● Task statement
Find each line below that includes "display", then copy it.

● Provided entries

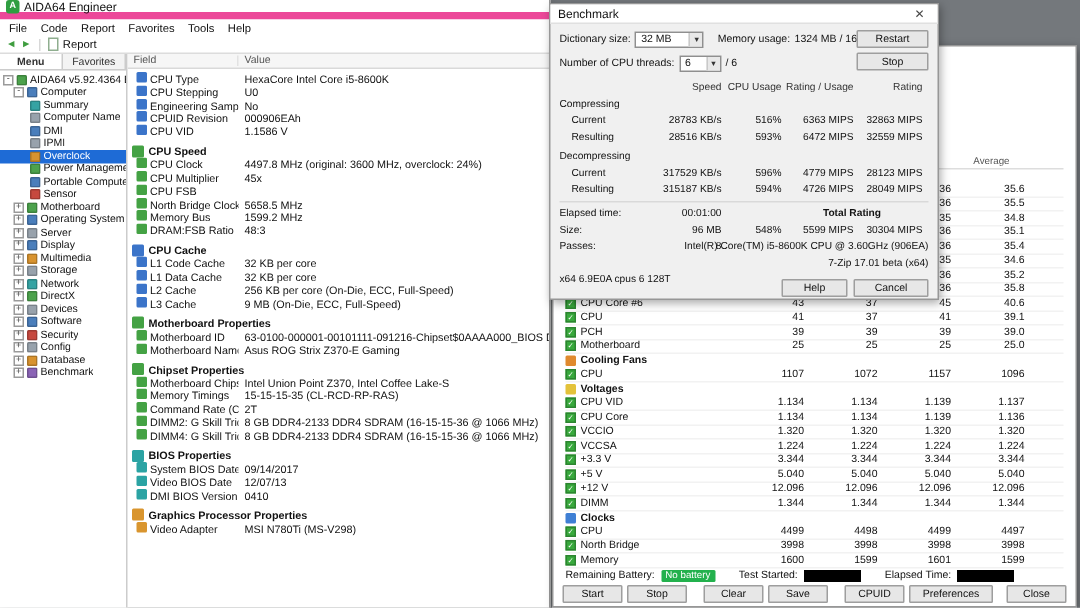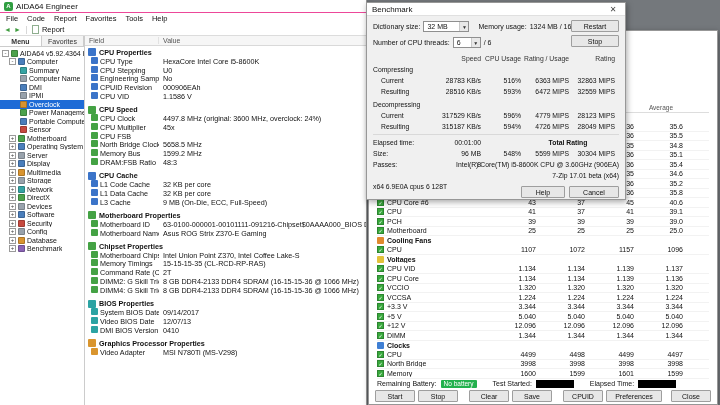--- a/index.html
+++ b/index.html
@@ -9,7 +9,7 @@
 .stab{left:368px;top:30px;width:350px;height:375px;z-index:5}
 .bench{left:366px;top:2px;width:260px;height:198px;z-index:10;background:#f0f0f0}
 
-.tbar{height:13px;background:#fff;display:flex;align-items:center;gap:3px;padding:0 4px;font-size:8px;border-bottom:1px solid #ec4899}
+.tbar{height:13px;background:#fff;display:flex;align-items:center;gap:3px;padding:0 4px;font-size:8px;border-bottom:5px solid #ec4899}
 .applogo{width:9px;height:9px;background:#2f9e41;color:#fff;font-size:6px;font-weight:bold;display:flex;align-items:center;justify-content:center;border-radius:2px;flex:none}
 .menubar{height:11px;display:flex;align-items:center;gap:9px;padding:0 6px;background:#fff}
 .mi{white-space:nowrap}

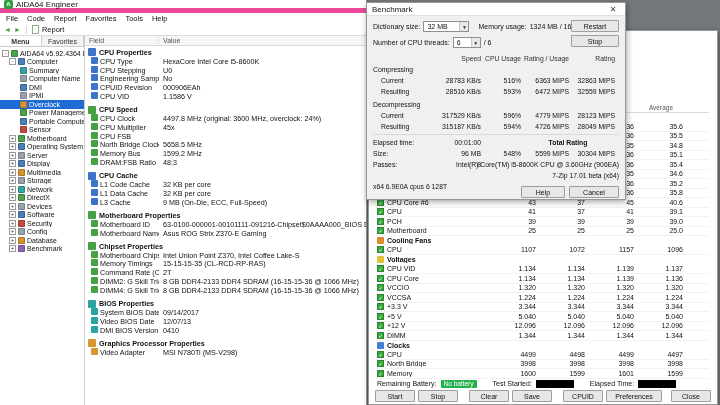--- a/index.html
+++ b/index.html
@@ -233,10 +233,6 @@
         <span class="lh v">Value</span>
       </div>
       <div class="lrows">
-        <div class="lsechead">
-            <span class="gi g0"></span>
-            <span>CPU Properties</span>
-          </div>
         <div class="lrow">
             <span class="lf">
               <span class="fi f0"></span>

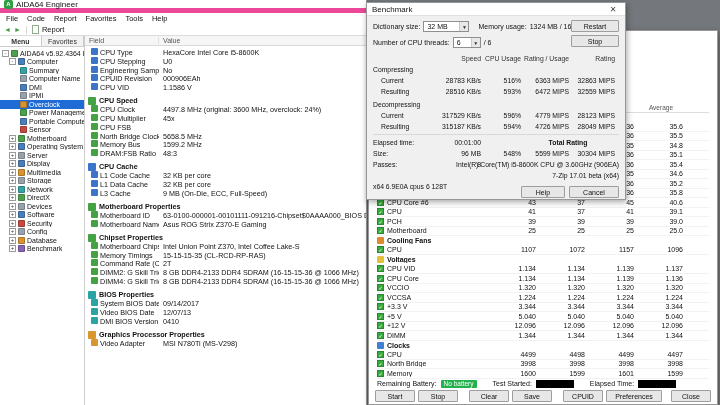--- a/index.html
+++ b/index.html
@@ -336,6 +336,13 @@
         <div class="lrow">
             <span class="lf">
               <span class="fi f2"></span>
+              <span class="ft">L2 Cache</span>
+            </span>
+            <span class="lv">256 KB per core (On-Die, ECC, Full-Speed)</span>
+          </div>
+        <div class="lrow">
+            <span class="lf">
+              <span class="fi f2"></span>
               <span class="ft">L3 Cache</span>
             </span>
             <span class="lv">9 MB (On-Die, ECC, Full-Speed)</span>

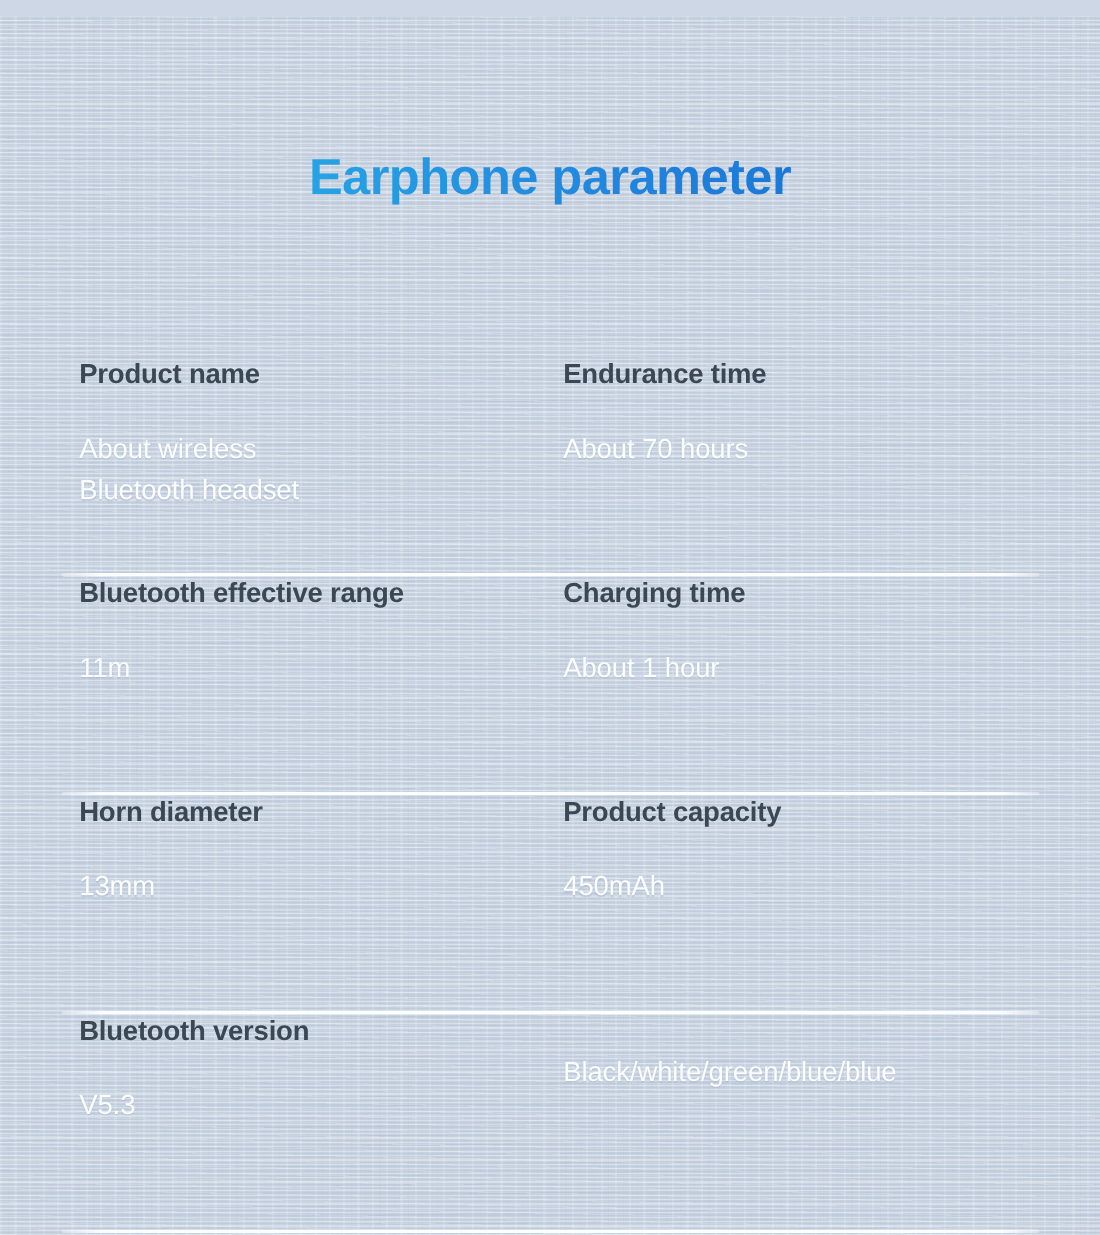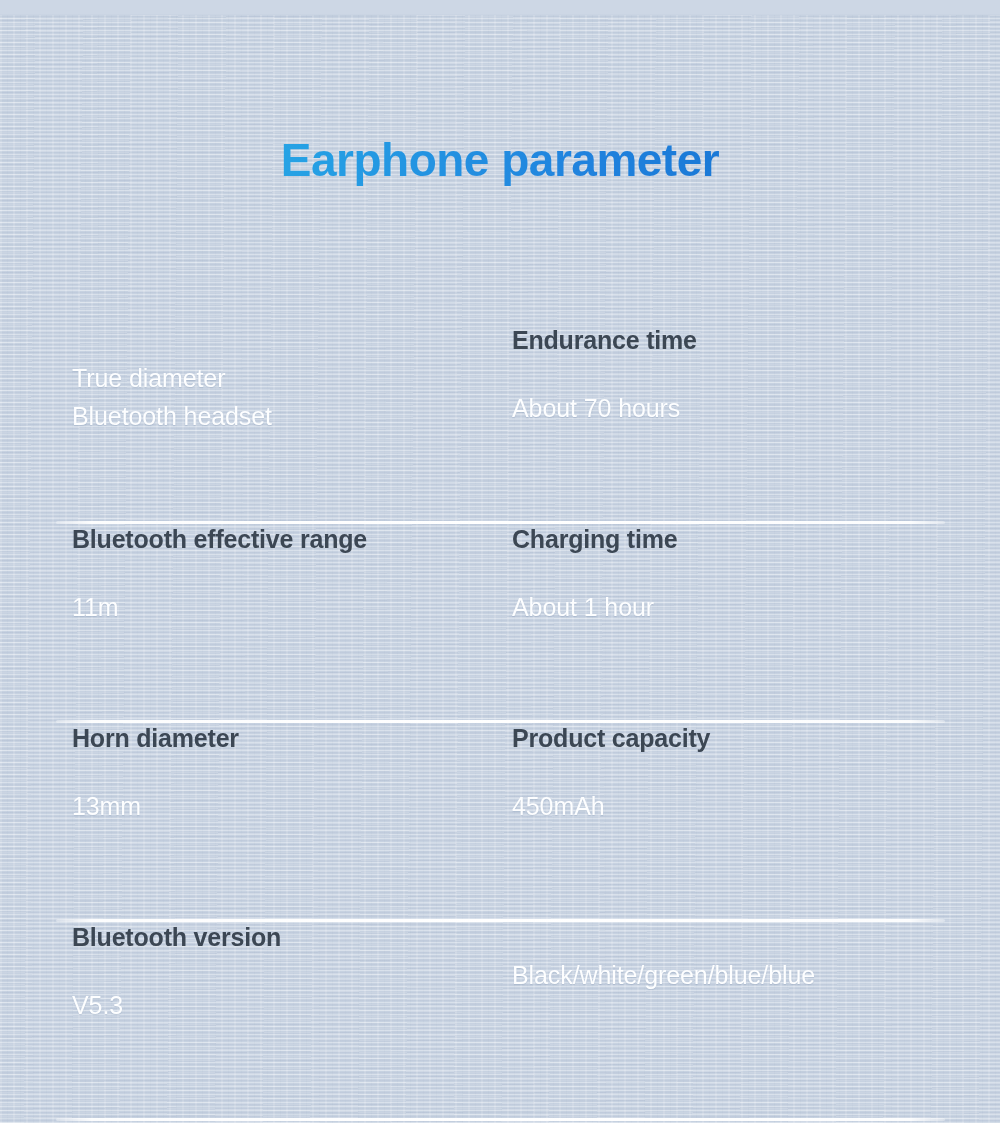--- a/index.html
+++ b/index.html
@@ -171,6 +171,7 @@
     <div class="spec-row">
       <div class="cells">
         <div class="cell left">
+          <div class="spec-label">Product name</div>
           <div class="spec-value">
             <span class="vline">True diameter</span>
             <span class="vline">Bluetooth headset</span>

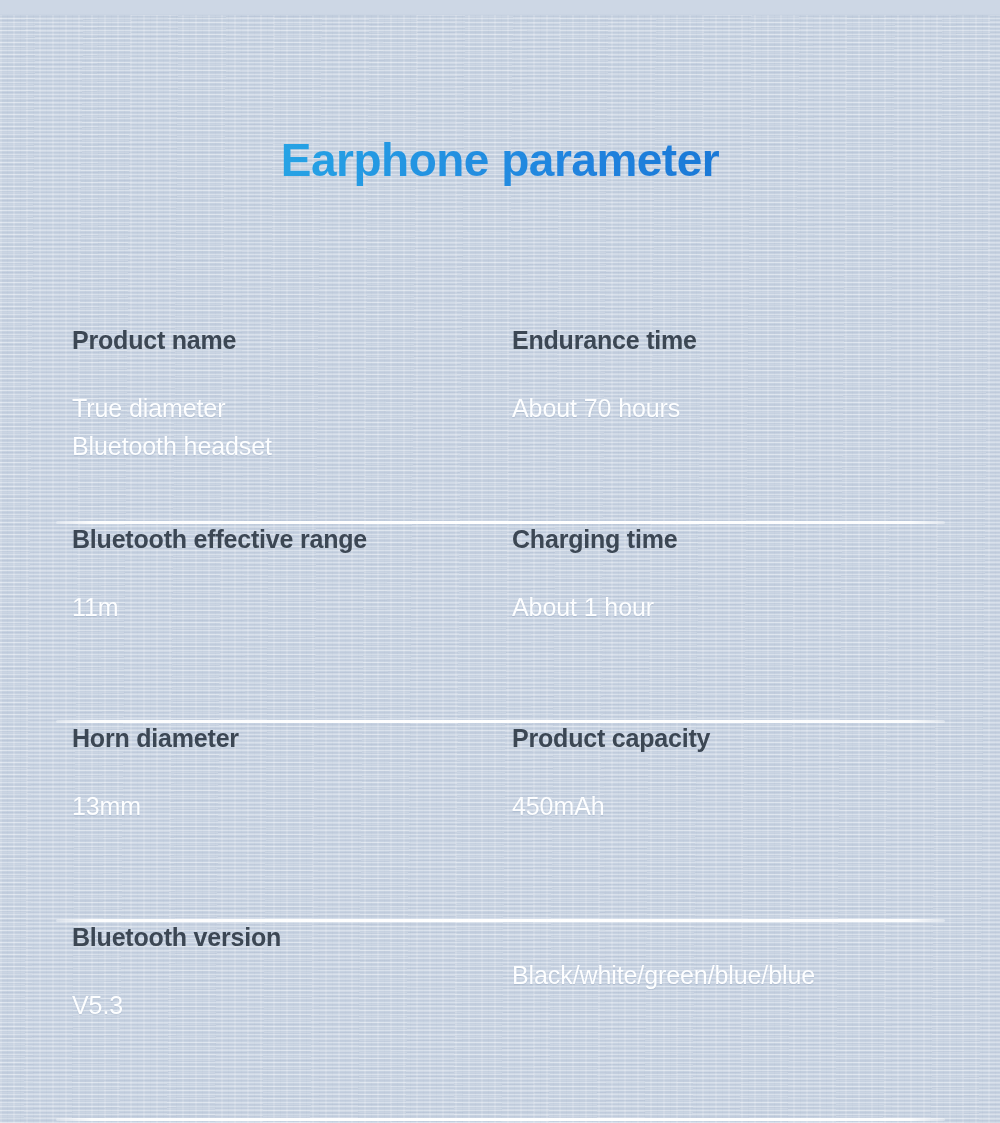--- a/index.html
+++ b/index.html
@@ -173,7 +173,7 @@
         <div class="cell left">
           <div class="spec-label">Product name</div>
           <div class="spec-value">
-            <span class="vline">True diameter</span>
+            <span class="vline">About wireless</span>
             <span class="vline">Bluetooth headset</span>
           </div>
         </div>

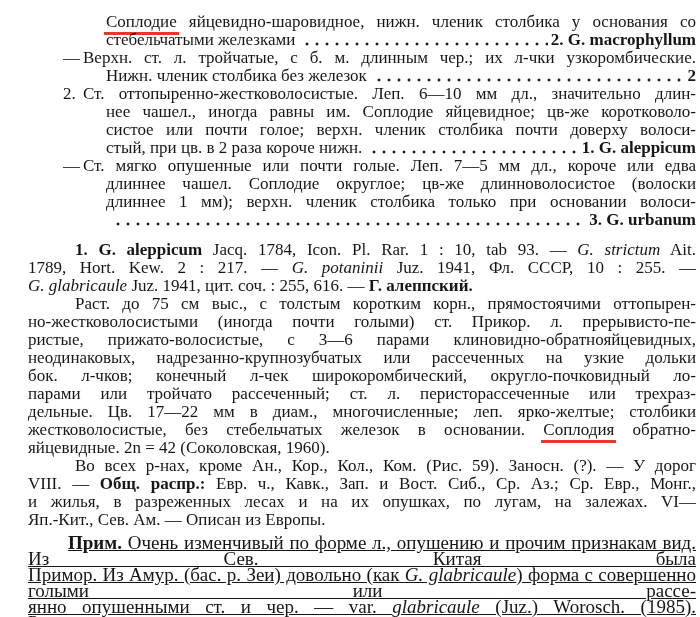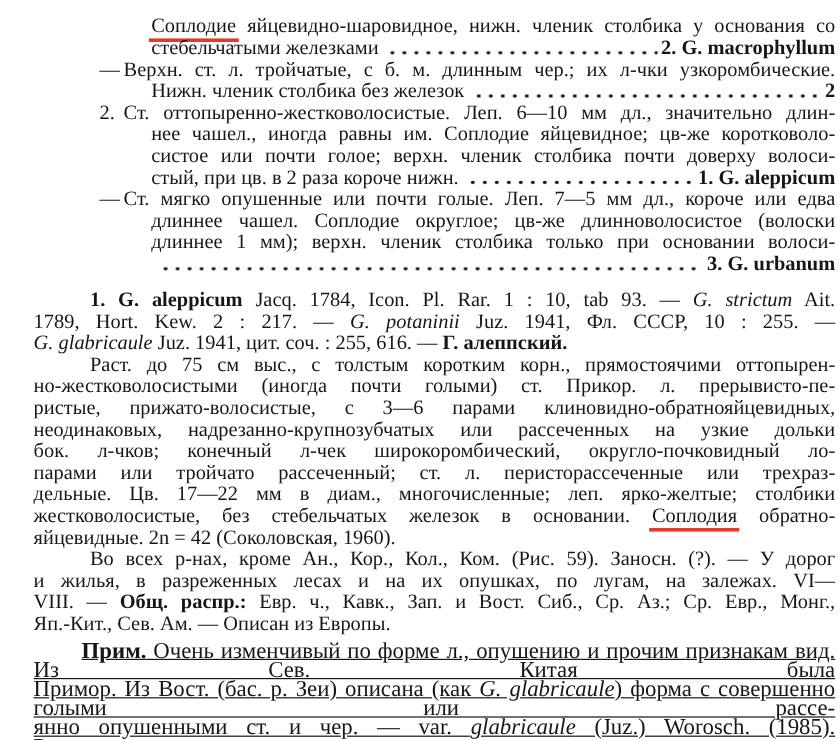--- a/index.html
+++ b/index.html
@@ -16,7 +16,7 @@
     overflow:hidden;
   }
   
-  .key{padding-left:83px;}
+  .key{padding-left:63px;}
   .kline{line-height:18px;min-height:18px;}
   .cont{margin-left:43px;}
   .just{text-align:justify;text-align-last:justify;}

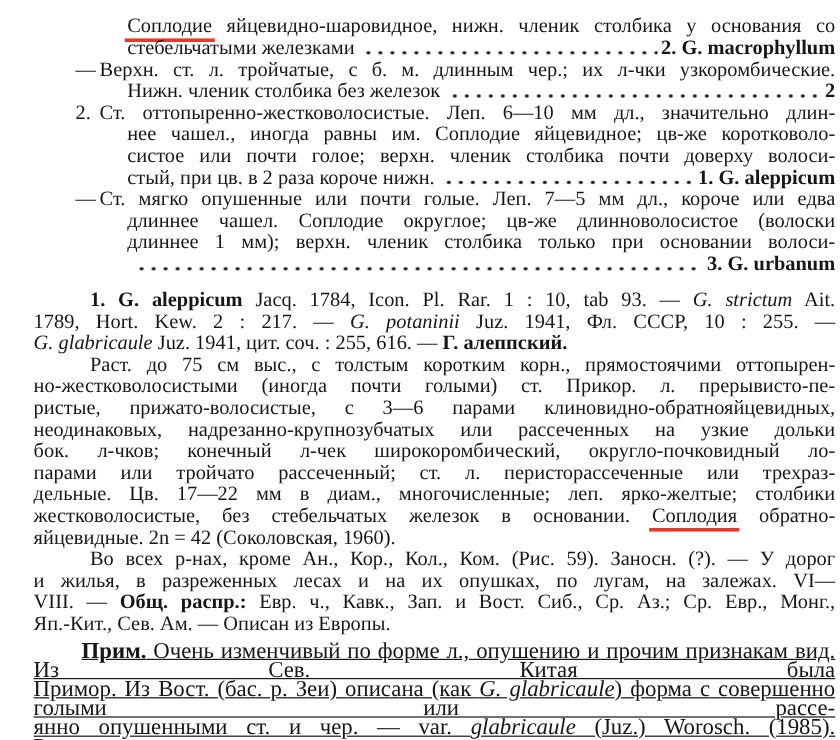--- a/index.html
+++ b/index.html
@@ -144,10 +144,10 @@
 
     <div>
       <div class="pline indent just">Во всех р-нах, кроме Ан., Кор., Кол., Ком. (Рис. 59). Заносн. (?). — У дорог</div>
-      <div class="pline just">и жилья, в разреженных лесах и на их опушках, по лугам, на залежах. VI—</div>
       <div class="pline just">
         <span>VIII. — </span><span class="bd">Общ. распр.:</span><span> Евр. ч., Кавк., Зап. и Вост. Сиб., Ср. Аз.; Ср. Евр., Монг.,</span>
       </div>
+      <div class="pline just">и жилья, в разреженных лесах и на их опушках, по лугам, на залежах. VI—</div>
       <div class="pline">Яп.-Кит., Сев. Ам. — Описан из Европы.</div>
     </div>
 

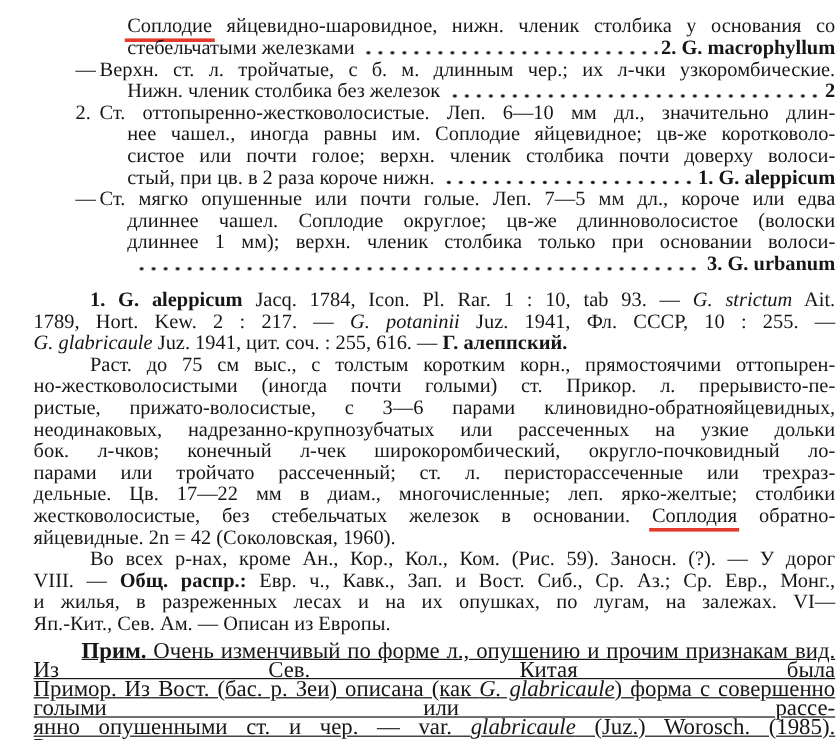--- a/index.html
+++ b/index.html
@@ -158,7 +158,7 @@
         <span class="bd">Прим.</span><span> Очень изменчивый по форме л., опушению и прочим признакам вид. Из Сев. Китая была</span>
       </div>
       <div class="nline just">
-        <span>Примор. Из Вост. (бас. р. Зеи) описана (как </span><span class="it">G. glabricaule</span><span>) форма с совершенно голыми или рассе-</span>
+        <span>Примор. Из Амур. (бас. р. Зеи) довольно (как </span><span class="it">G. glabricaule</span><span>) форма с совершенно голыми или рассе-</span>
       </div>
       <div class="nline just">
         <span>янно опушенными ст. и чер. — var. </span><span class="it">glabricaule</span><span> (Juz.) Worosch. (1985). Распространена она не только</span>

● Result below
-.tbar{height:13px;background:#fff;display:flex;align-items:center;gap:3px;padding:0 4px;font-size:8px;border-bottom:1px solid #ec4899}
+.tbar{height:13px;background:#fff;display:flex;align-items:center;gap:3px;padding:0 4px;font-size:8px;border-bottom:5px solid #ec4899}
 .applogo{width:9px;height:9px;background:#2f9e41;color:#fff;font-size:6px;font-weight:bold;display:flex;align-items:center;justify-content:center;border-radius:2px;flex:none}
 .menubar{height:11px;display:flex;align-items:center;gap:9px;padding:0 6px;background:#fff}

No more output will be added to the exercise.